Analysing a MySQL database with JupyterLab and pandas
For work, I needed to run some analysis on a fairly large MySQL database of document metadata, to find information about the distribution of data, to visualise it, and to sample it for deeper manual investigation.
In the past, I’ve used R for at least some of this, but I’ve never used it often enough to properly internalise it, and it’s really hard to search on a single common Latin letter when you don’t know how something works.
This time, I decided to give Jupyter and pandas a try. JupyterLab is a richer and more attractive interface than a bare console, and I’m already familiar enough with Python to be productive instantly.
With the right libraries and configuration, it’s possible to pull the data from SQL queries right into the notebook and graph them there, without having to deal with intermediate exports of CSV (or TSV) files.
This puts all the work in one place and makes it documented and repeatable, which is extremely useful when someone comes back with a query or clarification.
However, none of the instructions in the posts I found that talked about running MySQL queries worked correctly any more, and I had to synthesise information from a number of sources to get it working.

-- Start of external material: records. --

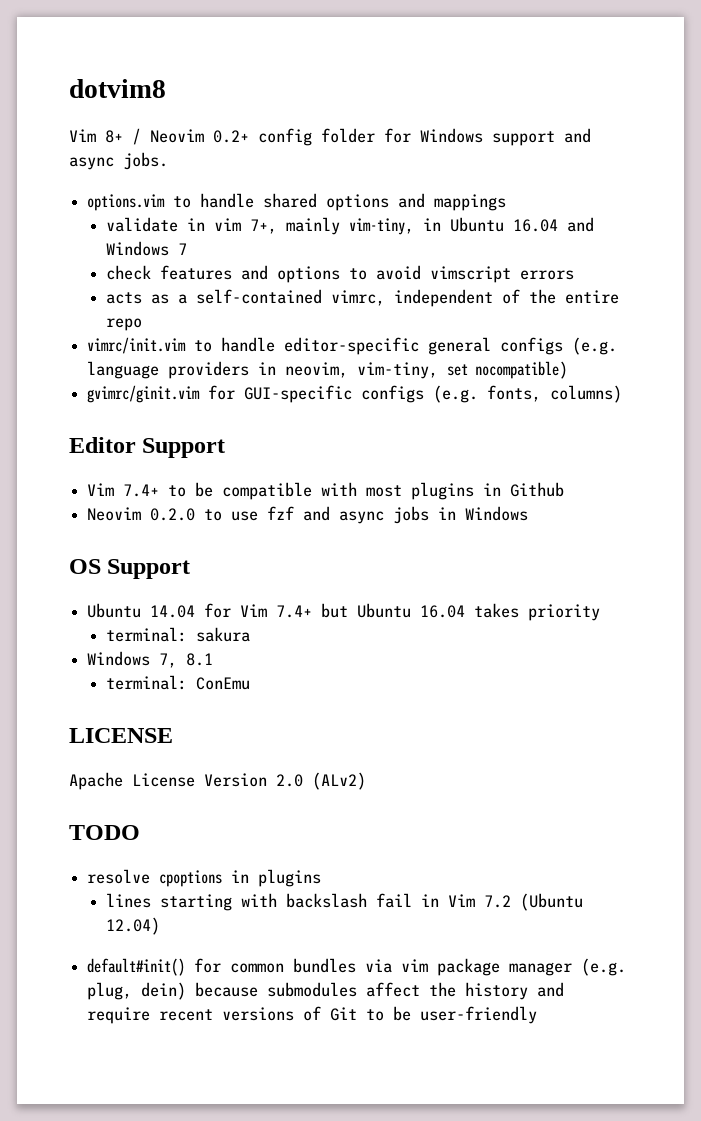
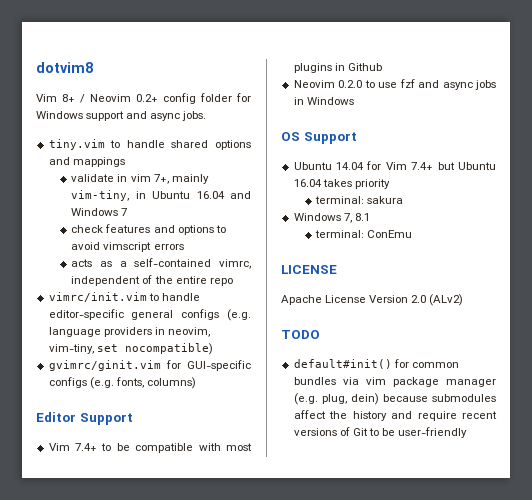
- options.vim to handle shared options and mappings
+ tiny.vim to handle shared options and mappings
- resolve cpoptions in plugins
- lines starting with backslash fail in Vim 7.2 (Ubuntu 12.04)

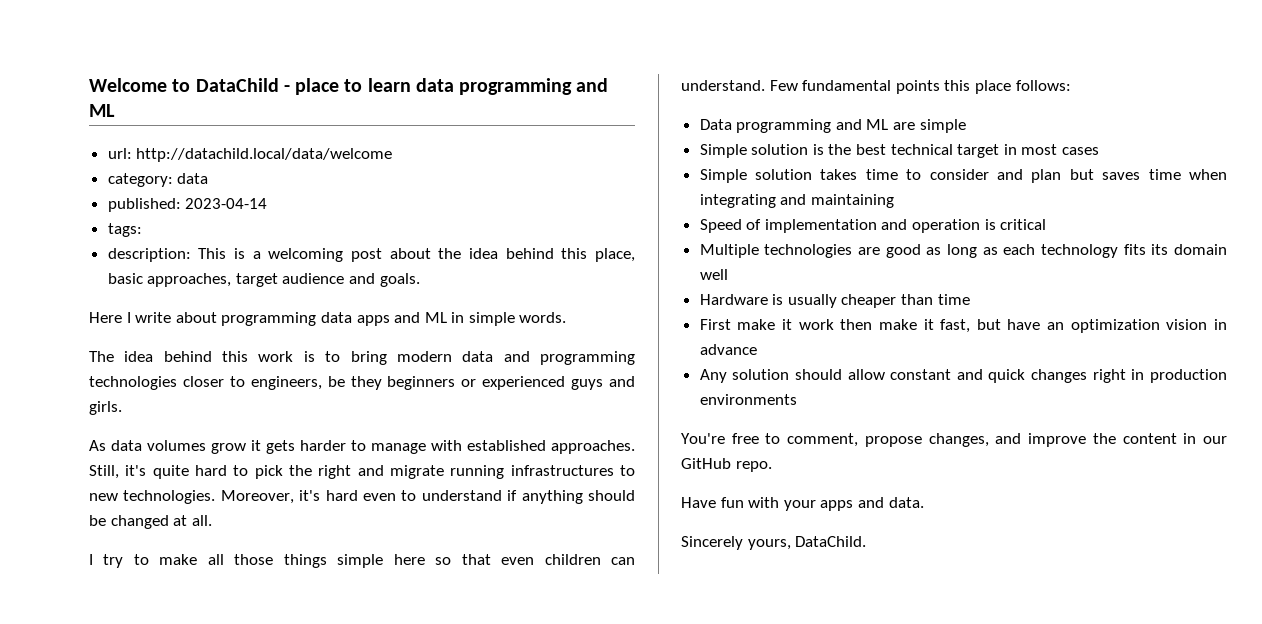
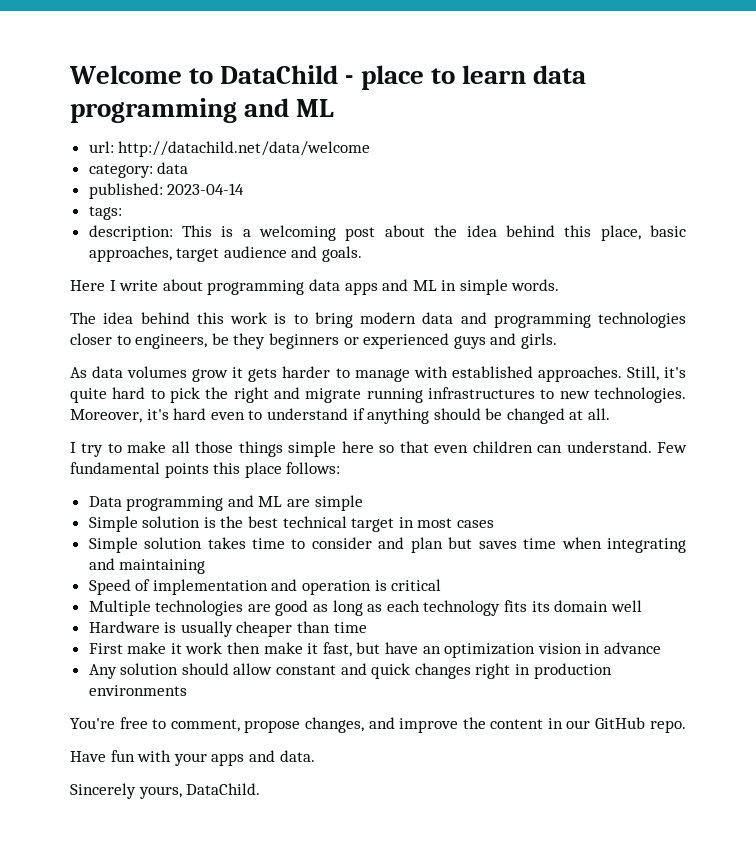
- url: http://datachild.local/data/welcome
+ url: http://datachild.net/data/welcome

This post is to save you that effort.
The first step is to get JupyterLab running. The interface runs in a web browser with a Python server running in the background. If you already use Jupyter you can just install the remaining packages and skip ahead.

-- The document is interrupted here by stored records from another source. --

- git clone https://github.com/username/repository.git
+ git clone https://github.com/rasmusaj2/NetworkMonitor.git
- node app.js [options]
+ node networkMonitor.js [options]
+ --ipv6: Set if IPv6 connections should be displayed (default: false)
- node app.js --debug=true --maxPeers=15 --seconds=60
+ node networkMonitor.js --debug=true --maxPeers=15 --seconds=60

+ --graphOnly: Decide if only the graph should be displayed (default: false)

$ pip install jupyterlab pandas sqlalchemy matplotlib pymysql
in my case, I use asdf as a version manager for
everything (and I very much recommend it: you’ll never have to learn another
language-specific version system again), so I also had to run asdf reshim
python
to make the command available in my path. You might require a different
kind of faffing to make pip-installed commands available if you haven’t done
so before.
Start up the server, and tell it not to bother trying to open a browser, because it won’t work without authentication:
$ jupyter-lab --no-browser
In another shell, find the URL that will allow you to connect without fussing with accounts:
$ jupyter server list
This will look something like:
[JupyterServerListApp] Currently running servers:
[JupyterServerListApp] http://localhost:8888/?token=TOKENHERE :: /home/you/blah
Open that link and you’ll see Jupyter Lab. Start a new Python 3 notebook and
import the packages you’ll need: pandas
for data analysis, and pymysql
masquerading as MySQLdb
so that pandas
can use sqlalchemy
to connect
to the database:
import pandas as pd
import pymysql
pymysql.install_as_MySQLdb()
For the connection, you can use a database connection URI. (You might want to read this from an environment variable or a file to avoid putting it into the notebook directly.)
conn = 'mysql://user:[email protected]:3306/database'
Now you can read from the database straight into a data frame:
df = pd.read_sql_query('SELECT pages FROM documents', con = conn)
And from there, you can do anything that a data frame supports. For example, make a histogram of the number of pages from a set of documents, but only where there are ten or fewer pages:
df[df['pages'] <= 10]['pages'].hist()
Or save a sample of 1000 entries to a CSV file:
df.sample(1000).to_csv('sample.csv')
Find the mean or median number of pages:
df['pages'].mean()
df['pages'].median()
And, of course, do all the more sophisticated things that you can do with pandas.
This is all adaptable to other databases too, but I haven’t tried yet.